On-chain data is pointing to strong activity. Solana recently hit new highs in transactions per second and topped major networks in wallet usage this week, all while keeping fees relatively low.
According to the Solana Foundation’s CMO, this level of activity reflects growing demand around $SOL and strengthens its standing as one of the most active ecosystems in the market right now.
Ethereum’s MVRV Z-Score has fallen to -0.42, a level often seen during capitulation phases🥺
According to Alphractal CEO João Wedson, while this usually signals heavy selling, the current setup doesn’t fully resemble past market bottoms.
The reading points to ongoing short-term pressure on ETH, but historically, zones like this have tended to offer attractive accumulation opportunities for long-term investors.

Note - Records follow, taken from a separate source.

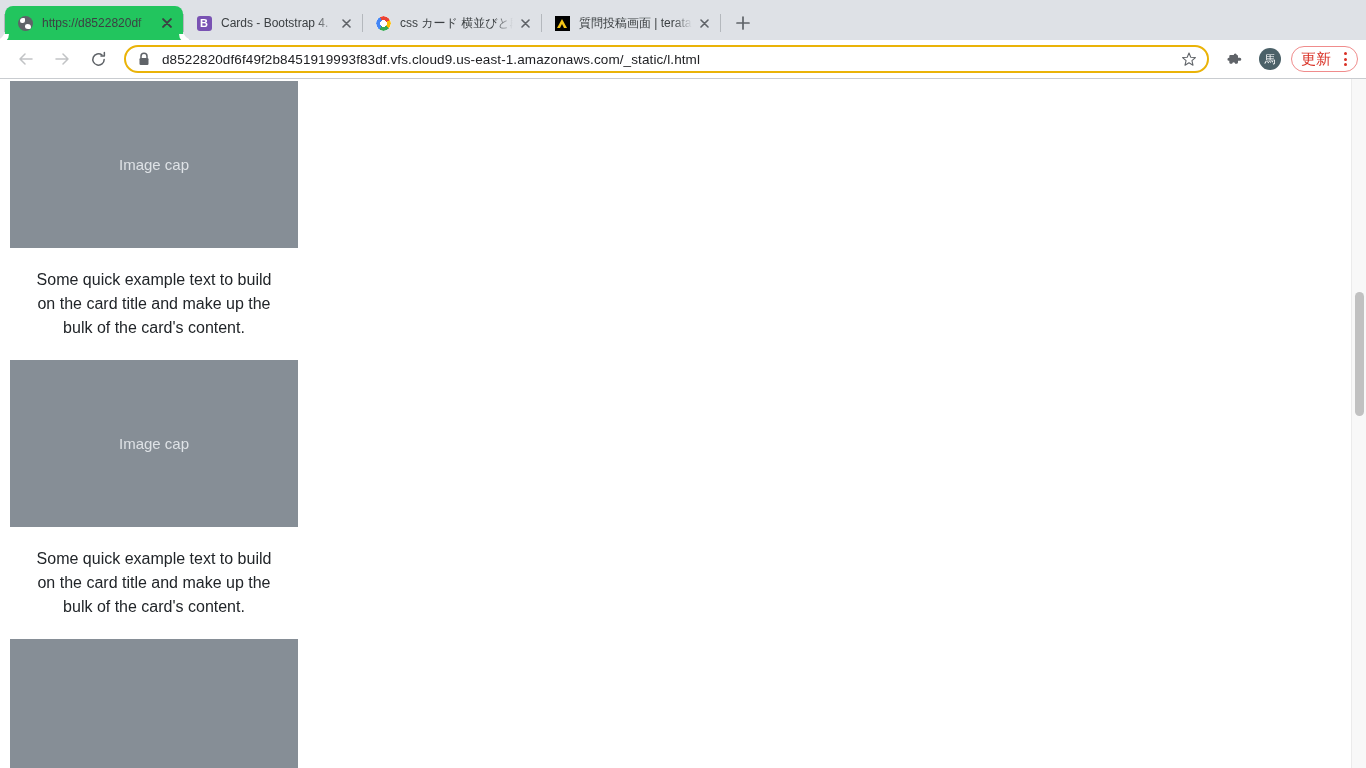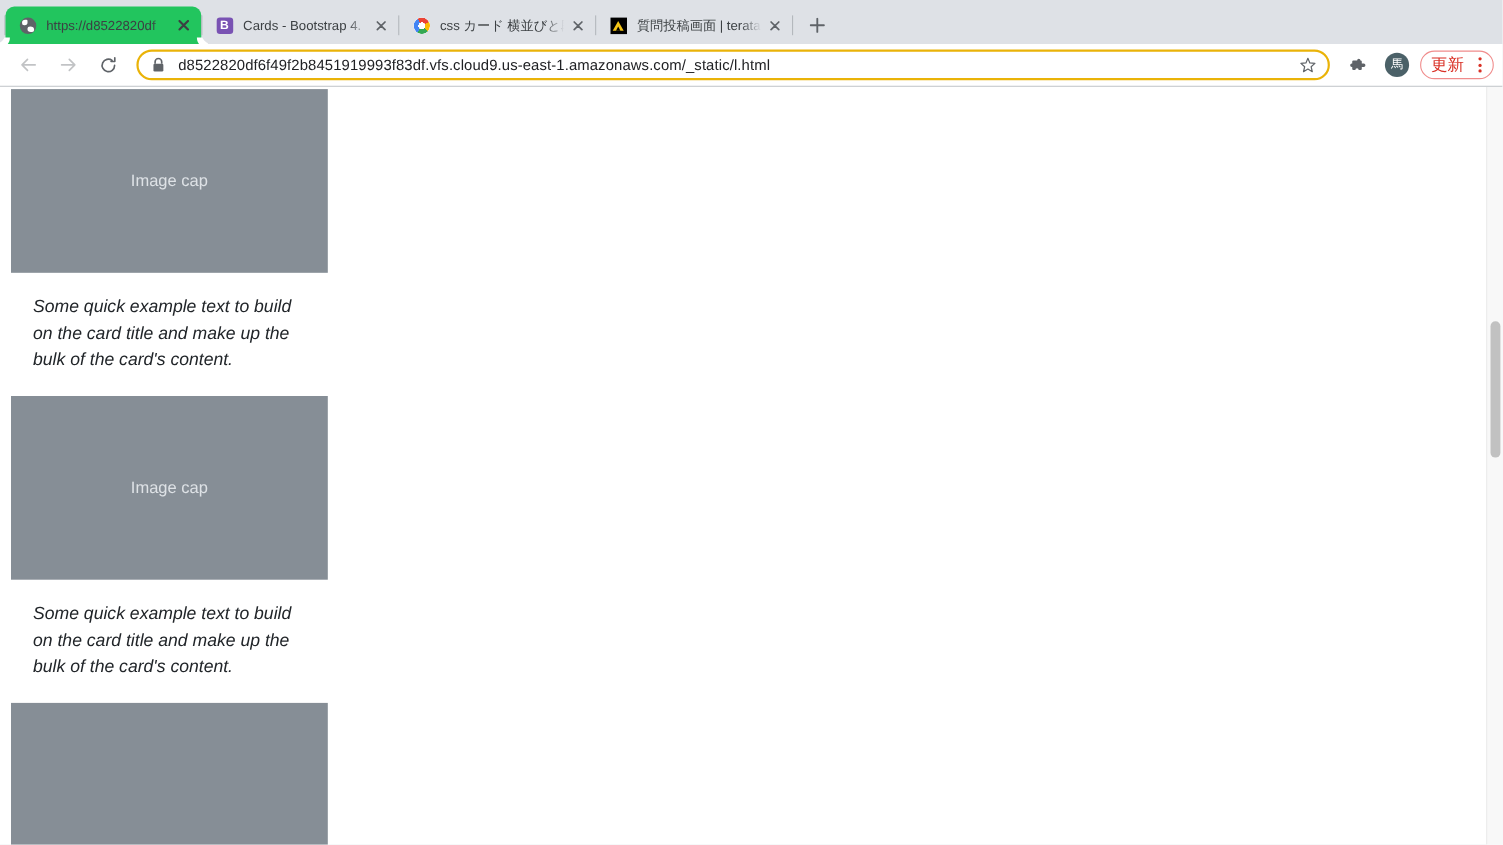--- a/index.html
+++ b/index.html
@@ -306,6 +306,7 @@
     border-top: 1px solid #c9ccd0;
     overflow: hidden;
     display: flex;
+    text-align: center;
   }
   .page {
     flex: 1 1 auto;

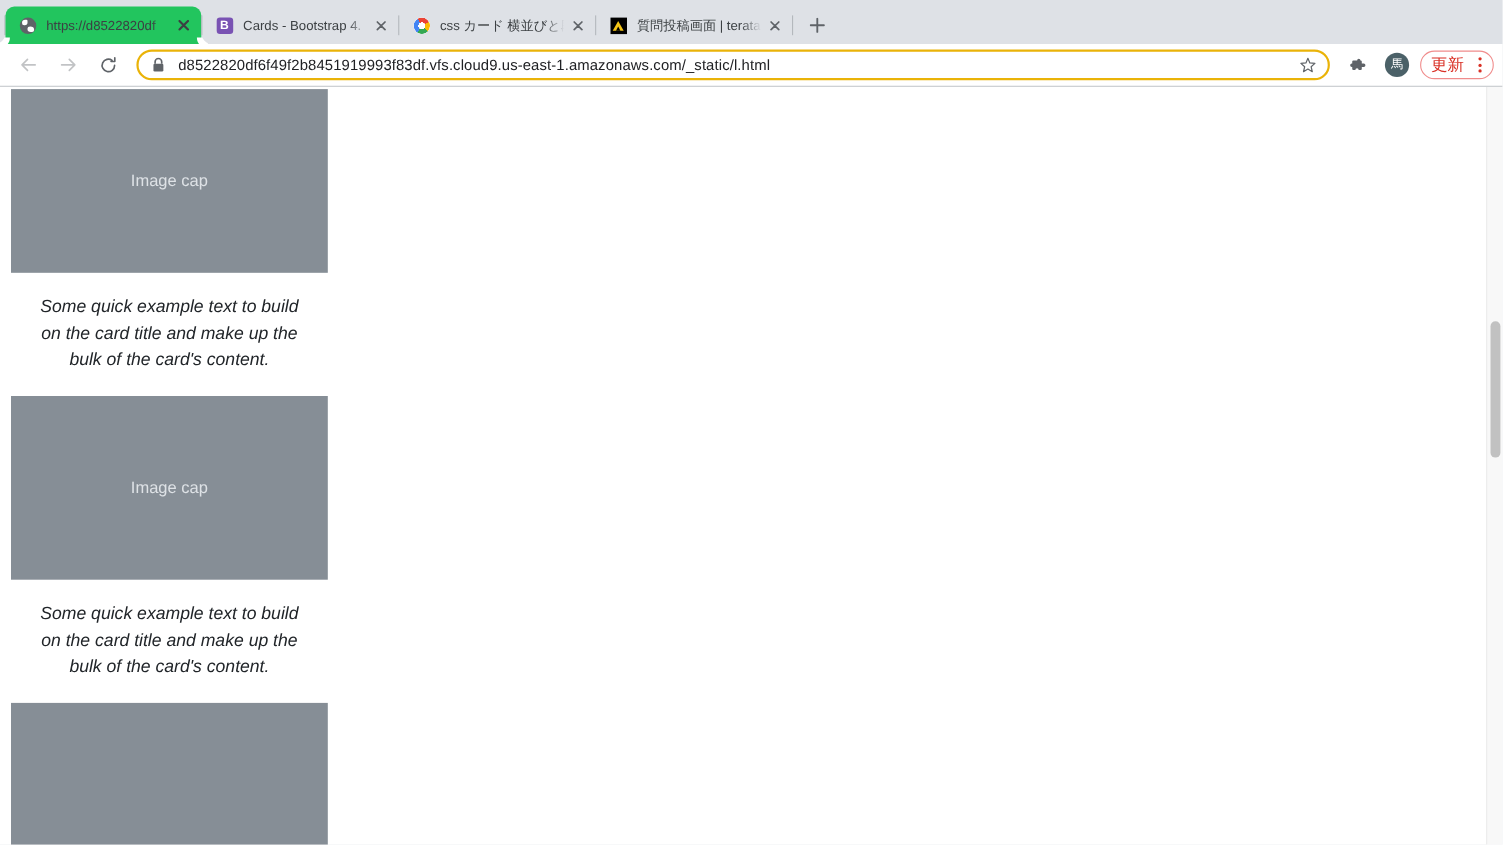--- a/index.html
+++ b/index.html
@@ -347,7 +347,6 @@
     line-height: 24px;
     color: #212529;
     font-family: "Liberation Sans", sans-serif;
-    font-style: italic;
   }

Bitcoin: Weak Inflows Continue to Pressure the Market
💵Net flows (30 days): about $2.6B has exited the market
👎Dip behavior: pullbacks are not drawing fresh buyers
💹Momentum check: no sign of inflow acceleration seen in uptrends
This shift matters because recent sell-offs are not being met with new demand. Price dips are no longer pulling in fresh participants, which suggests buyers are stepping back rather than stepping in. In stronger market conditions, pullbacks usually attract new money. Right now, the opposite is happening.
This pattern often appears after major market tops, when marginal buyers begin to exit and price action is driven mostly by traders repositioning instead of new capital entering the system. As liquidity contracts, participation narrows, and rallies lose strength.
Until inflows turn positive again, upside moves are likely to remain short-lived and corrective. The current behavior aligns more with early bear-market conditions than with the start of a new uptrend.
If Binance Stopped Being Central Tomorrow, Where Would Real Liquidity Go?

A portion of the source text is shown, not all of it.